The museum looms big in the cultural imagination too: cinematic hits like Manhattan , The Thomas Crown Thing , and When Harry Met Sally all filmed scenes in its storied halls. But even a museum so well known holds a few secrets—from financial upwards-and-downs to sculptural chicanery.

For example, until Wangechi Mutu's new humanoid sculptures were installed in the niches on the museum's facade just this week, very few people realized those spaces had lain empty for more than 100 years simply because the museum had run out of funding.

And so before your next cocktail party, test your Met Museum cognition, with this list of piffling-known facts.

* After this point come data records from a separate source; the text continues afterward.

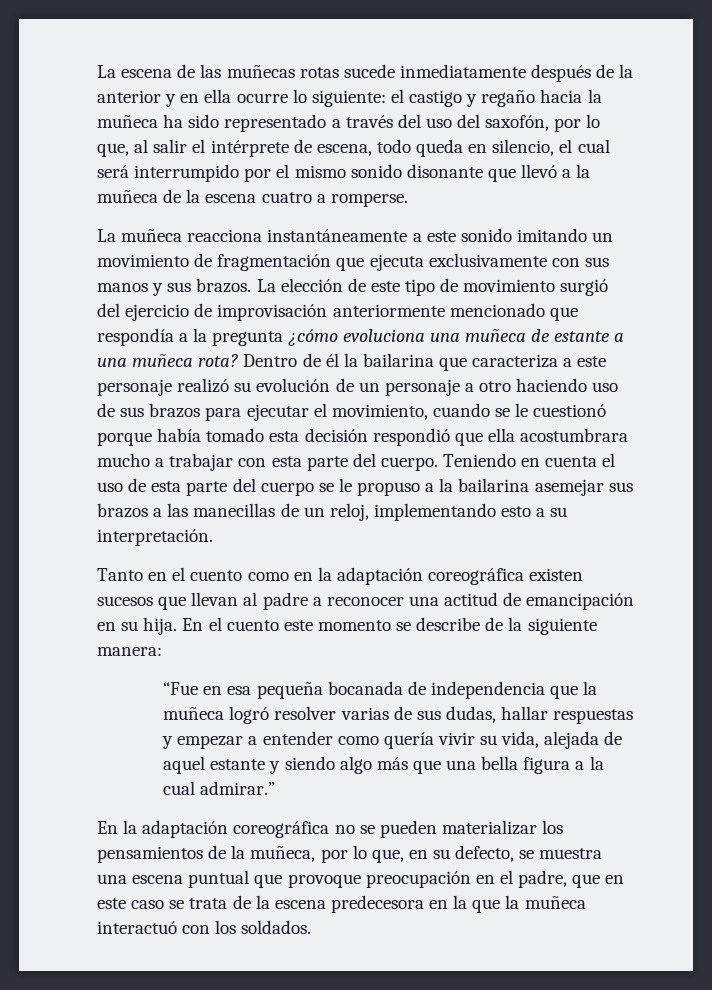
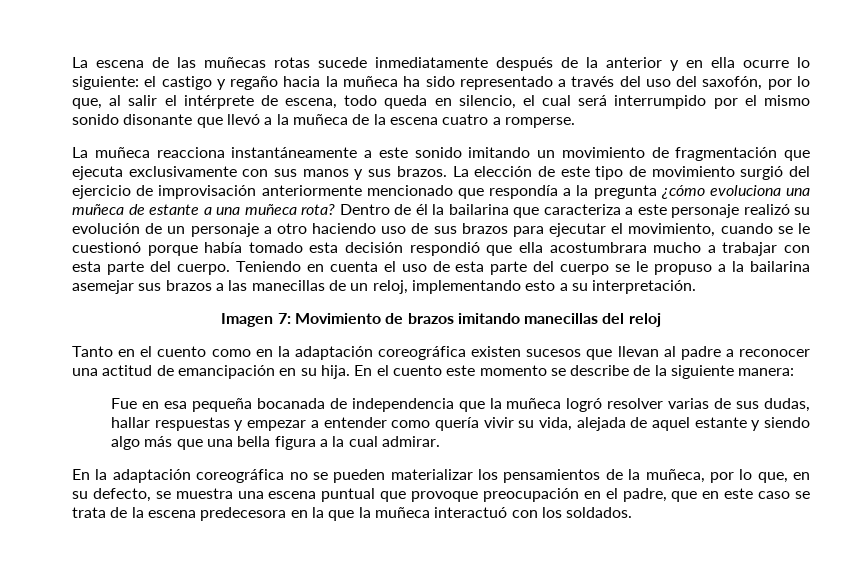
+ Imagen 7: Movimiento de brazos imitando manecillas del reloj
- “Fue en esa pequeña bocanada de independencia que la muñeca logró resolver varias de sus dudas, hallar respuestas y empezar a entender como quería vivir su vida, alejada de aquel estante y siendo algo más que una bella figura a la cual admirar.”
+ Fue en esa pequeña bocanada de independencia que la muñeca logró resolver varias de sus dudas, hallar respuestas y empezar a entender como quería vivir su vida, alejada de aquel estante y siendo algo más que una bella figura a la cual admirar.

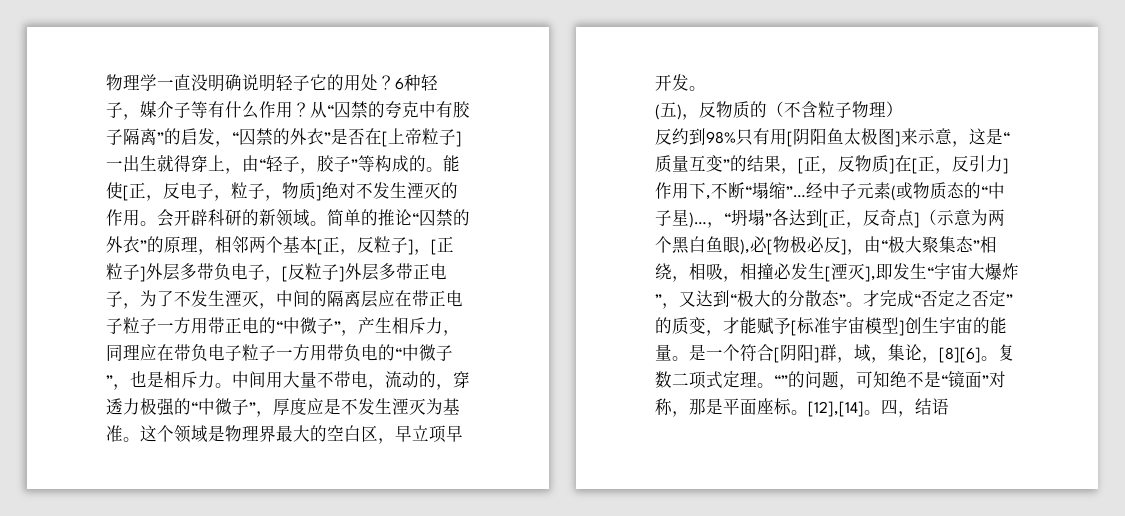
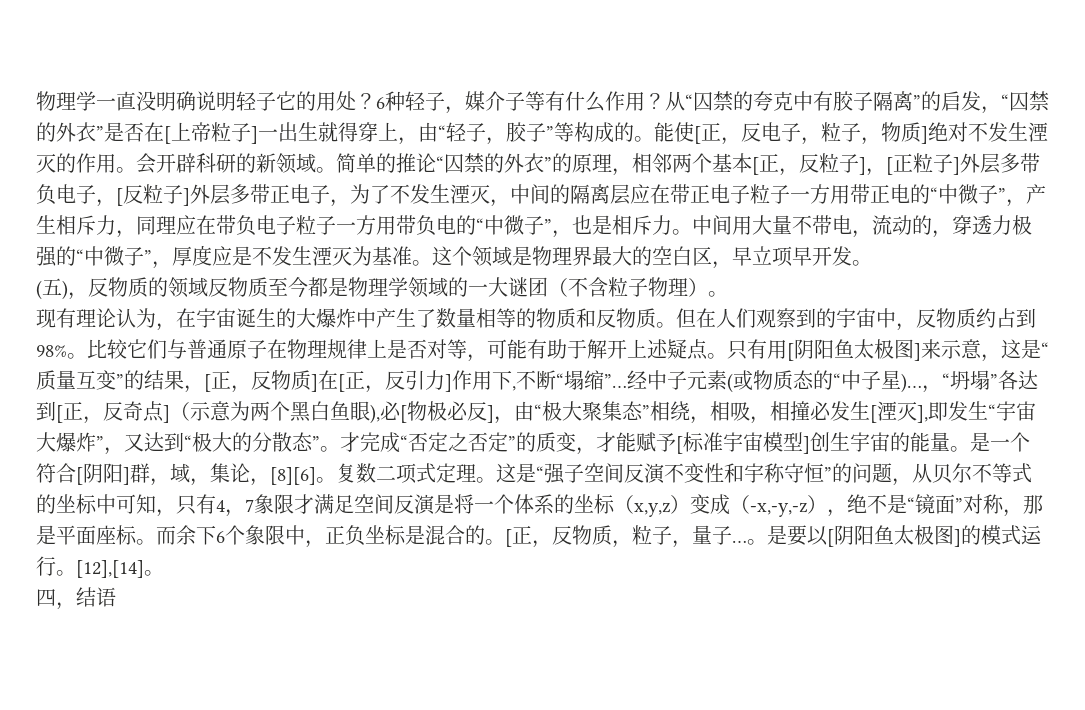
- (五)，反物质的（不含粒子物理）
- 反约到98%只有用[阴阳鱼太极图]来示意，这是“质量互变”的结果，[正，反物质]在[正，反引力]作用下,不断“塌缩”…
+ (五)，反物质的领域反物质至今都是物理学领域的一大谜团（不含粒子物理）。
+ 现有理论认为，在宇宙诞生的大爆炸中产生了数量相等的物质和反物质。但在人们观察到的宇宙中，反物质约占到98%。比较它们与普通原子在物理规律上是否对等，可能有助于解开上述疑点。只有用[阴阳鱼太极图]来示意，这是“质量互变”的结果，[正，反物质]在[正，反引力]作用下,不断“塌缩”…
- “”的问题，可知绝不是“镜面”对称，那是平面座标。
+ 这是“强子空间反演不变性和宇称守恒”的问题，从贝尔不等式的坐标中可知，只有4，7象限才满足空间反演是将一个体系的坐标（x,y,z）变成（-x,-y,-z），绝不是“镜面”对称，那是平面座标。
+ 而余下6个象限中，正负坐标是混合的。[正，反物质，粒子，量子…。是要以[阴阳鱼太极图]的模式运行。
- [12],[14]。四，结语
+ [12],[14]。
+ 四，结语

i. The Met's First Abode Was Non On Fifth Artery

The Metropolitan Museum of Art, 1893. Courtesy of the Library of Congress.

Metropolitan Museum of Fine art (1893). Courtesy of Library of Congress.

Now synonymous with its sprawling digs on Fifth Avenue, the Met didn't actually go its start there. The museum was incorporated in 1870 by a grouping of frontward-thinking financiers, philanthropists, and art enthusiasts, and opened two years later in a insufficiently diminutive edifice at 681 5th Avenue. There information technology housed fewer than 200 European paintings and its outset acquisition—a Roman sarcophagus that is yet on view. Only the collection grew while the building did not and the museum then briefly resided in the Douglas Mansion manor on West 14th Street until its 5th Avenue dwelling was completed in 1879.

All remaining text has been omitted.